You contributed greatly to the book “International human rights litigation in U.S. courts.” You participated as lawyer in Alien Tort Statute litigation. Therefore you probably agree with Jeffrey Davis when he writes in his book “Justice across borders: the struggle for human rights in U.S. courts” on page 90 the following: “When ATS suits are prosecuted against the United States and U.S. officials they typically fail. To date plaintiffs have been unable to overcome the government’s sovereign immunity, political question, and state secrets defenses.” The question is: If bin Laden’s relatives wanted to start a legal procedure in U.S. courts, what is their chance of getting a court to hear their case?

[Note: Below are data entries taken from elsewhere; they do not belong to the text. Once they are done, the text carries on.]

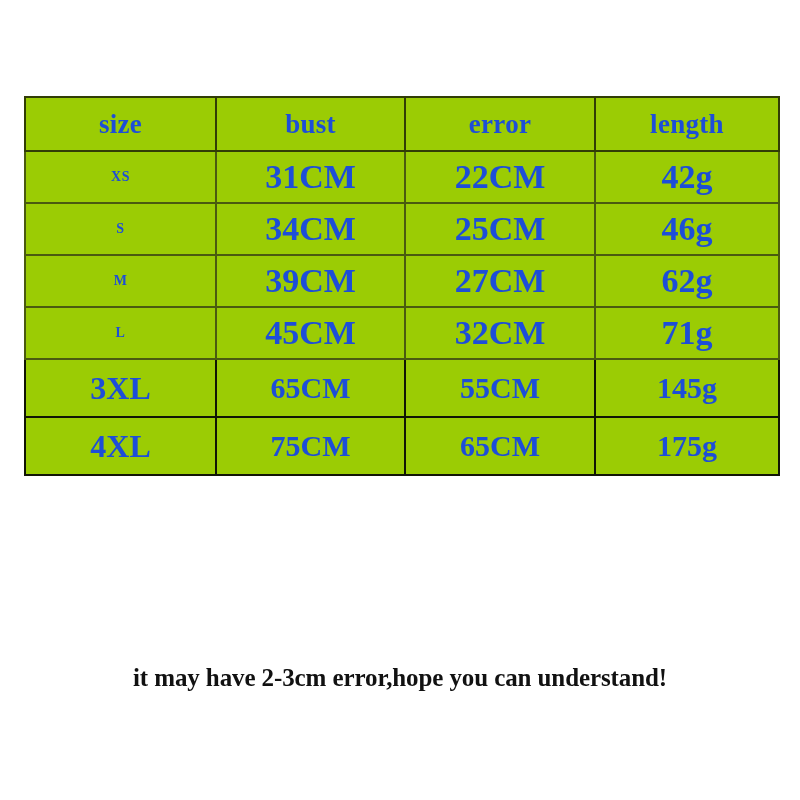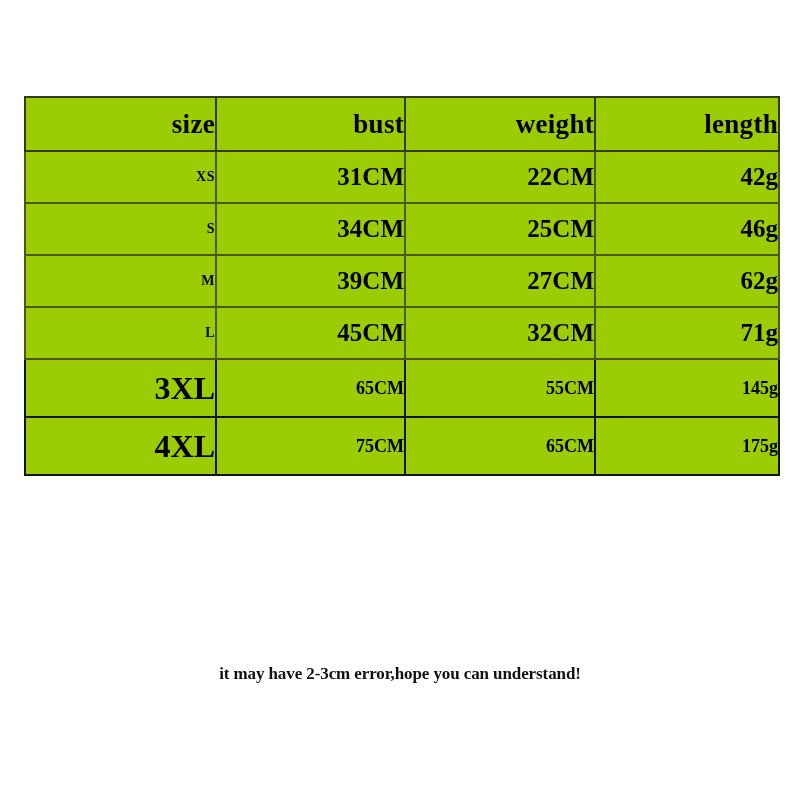"size" table.size-table td, table.size-table th { color: #000000 -> #1d4ed8; text-align: right -> center }
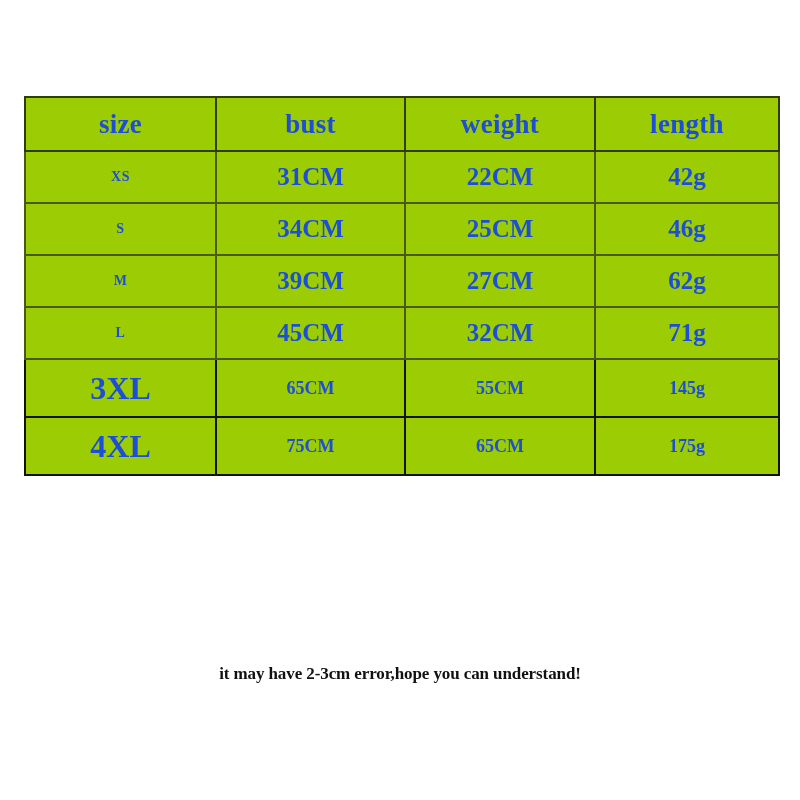"weight" th { text: weight -> error }
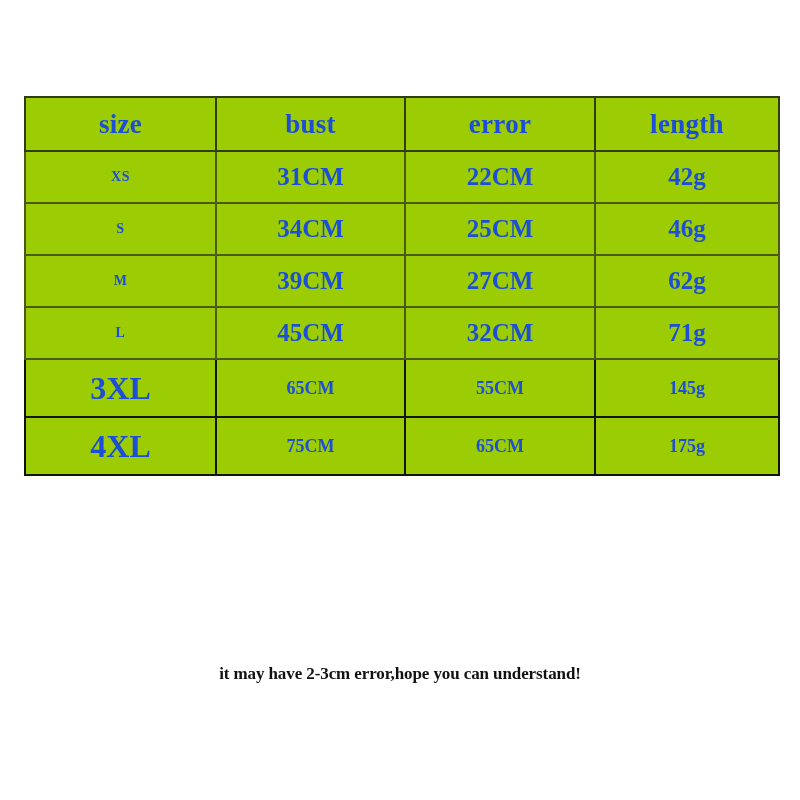"31CM" tr.row-sm td { font-size: 25px -> 34px }
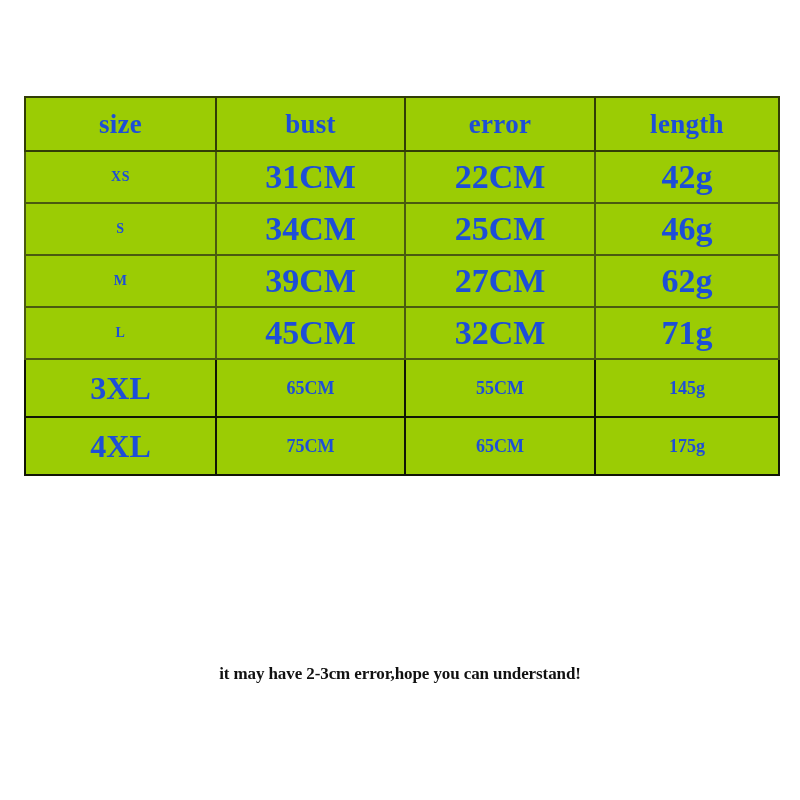"65CM" tr.row-lg td { font-size: 18px -> 30px }
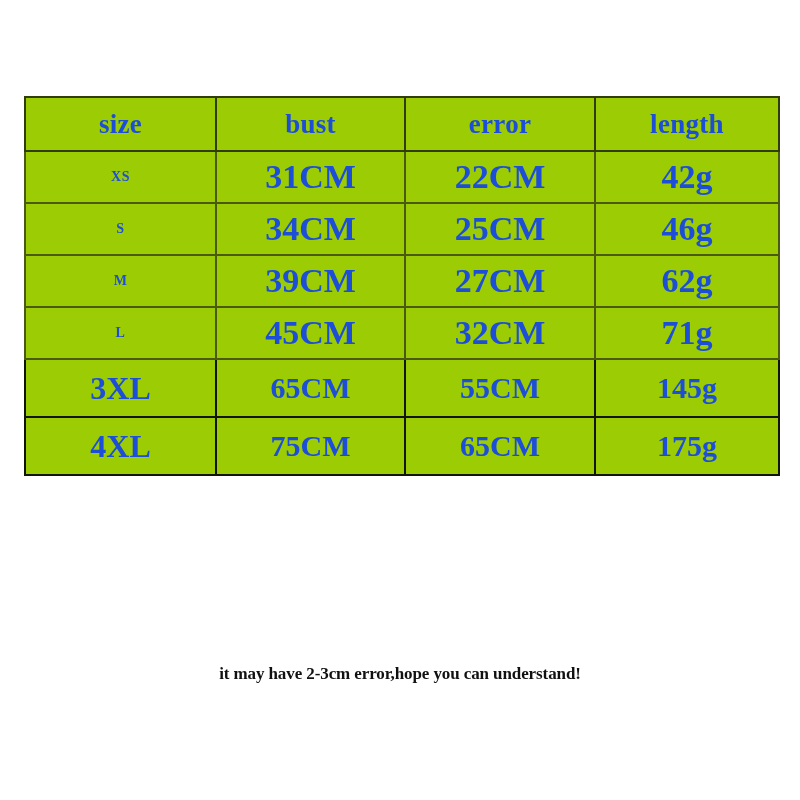"it may have 2-3cm error,hope" #footer-note { font-size: 17px -> 25px }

Probably none.
Can they sue U.S. in international courts? No. Various German, French, Norwegian and Dutch propositions to admit private individuals as parties to the Permanent Court of International Justice were opposed by the American representative. ICJ inherited its rules. The U.S. opposed also the very serious Australian proposition of creating an International Court of Human Rights, during the talks about the Universal Declaration.
Thus we don’t have any court where bin Laden’s relatives could challenge your legal arguments.
Therefore it seems to me that U.S. is the sole arbiter of its own conflicts and this is a violation one of the most fundamental principles of law, that nobody should be judge in her own case.
The people outside the developed countries believe that U.S. has committed, commits and will keep committing great crimes against them. Technology becomes with the day cheaper, more available and more destructive. Think for instance how the two snipers kept the U.S. for months in anxiety. Therefore people will keep committing terrorist attacks against U.S.
The wars in Iraq and Afghanistan will cost U.S. three trillion or more. And the economy does not promise you golden eggs nowadays. Therefore the U.S. and the world has a problem.
The solution to this deadlock seems obvious. The U.S. should change its way radically. It should do two things. First it should make the International Court work, by stimulating the declarations accepting it’s jurisdiction or working towards some form of compulsory jurisdiction. Secondly individuals should have the possibility to sue states at international courts, for instance in newly created courts for human rights, modeled after the European one.